DirectXShaderCompiler icon indicating copy to clipboard operation
DirectXShaderCompiler copied to clipboard

[Feature Request] DXIL Specialization Constant Support

Open jeremyong-az opened this issue 2 years ago • 7 comments

Currently, DXIL bytecode is emitted by the compiler for every shader permutation in a process typically managed by the user. These permutations are generally controlled via pound-defs specified as arguments to the shader compiler itself.

A preferable model however, would be to leverage a similar model to Vulkan's "specialization constants" which would allow us to generate the bytecode once, and configure the last-mile compilation on the driver with additional PSO state. This would dramatically reduce storage costs for bytecode/pdbs, as well as compilation time.

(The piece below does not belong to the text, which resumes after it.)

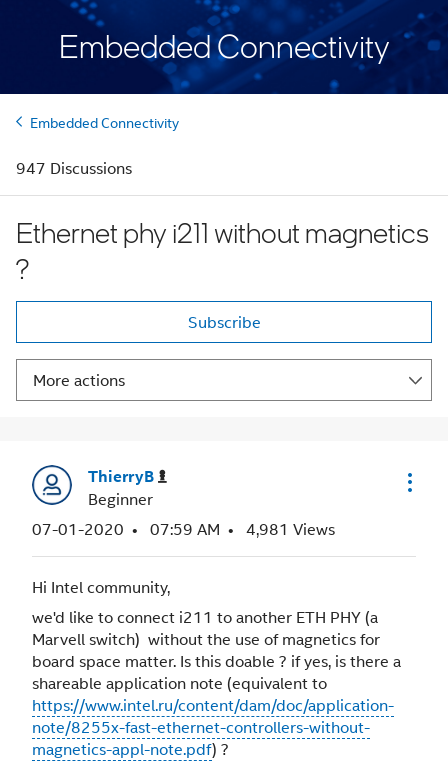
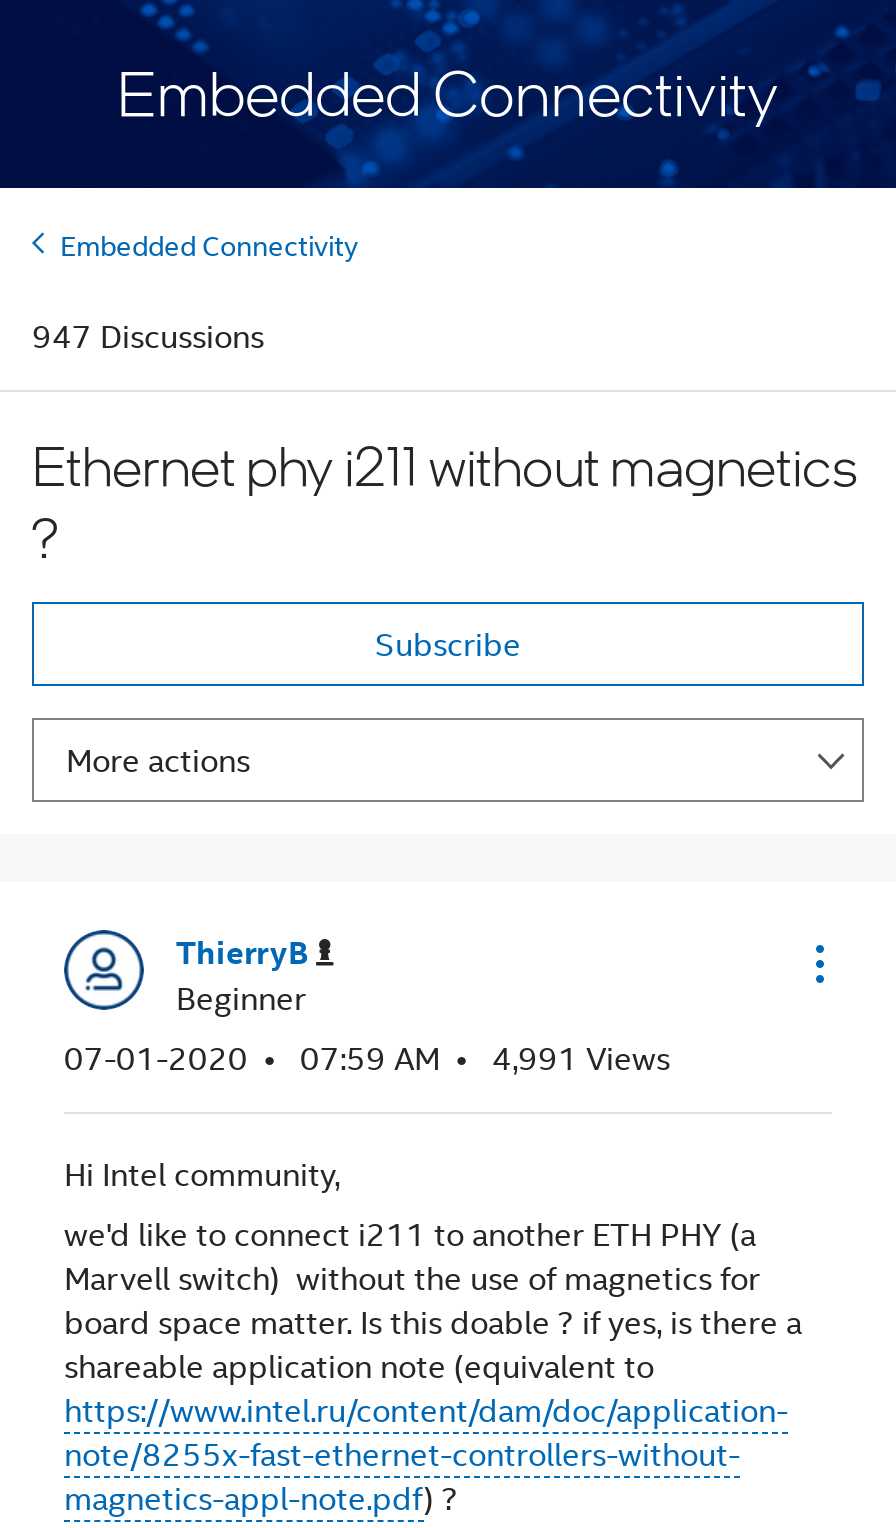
- 07-01-2020 07:59 AM 4,981 Views
+ 07-01-2020 07:59 AM 4,991 Views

I'm sure there are many complexities in getting a feature like this over the finish line, but just wanted to mention this in case it could get some traction or understand the roadblocks if its untenable (or if I'm misunderstanding the advantages the approach could confer).

jeremyong-az avatar Oct 04 '21 16:10 jeremyong-az

(discussed offline that this is likely better implemented as a user-space feature, and an open question is whether this fits in the DirectXShaderCompiler project or somewhere else)

jeremyong-az avatar Oct 04 '21 17:10 jeremyong-az

Given that there isn't a DXIL manipulation library available out there with a permissive license, I can't see a separate user-space implementation of the feature to become available any time soon. The closest library we have today is https://github.com/HansKristian-Work/dxil-spirv, which is LGPL and therefore unlikely to be approved for use in something like Unreal Engine.

Edit: Actually I take it back, @baldurk saves the day, as always: https://github.com/baldurk/renderdoc/tree/dc6bc12da77a799d49653e5ec87823c4f599916a/renderdoc/driver/shaders/dxil

Edit2: I take back the takeback :) Apparently, Baldur does not recommend using that framework.

yuriy-odonnell-epic avatar Nov 10 '21 09:11 yuriy-odonnell-epic

FYI I don't really recommend that anyone else use my code for modifying DXIL. I wrote it because I was forced to with no other realistic choice for some debugging workflows, but I don't really trust it to be rock solid and I couldn't in good conscience suggest that anyone else build anything on it without severe "here be dragons" warnings. There's too high a risk of encountering some construct or pattern that isn't handled, or generating one that is invalid, without a reliable way to predict, test, or check for it. DXIL is such a hopeless and unusable format for shader interchange that I wouldn't really trust any external code/library to be robust and reliable except for this specific fork of LLVM.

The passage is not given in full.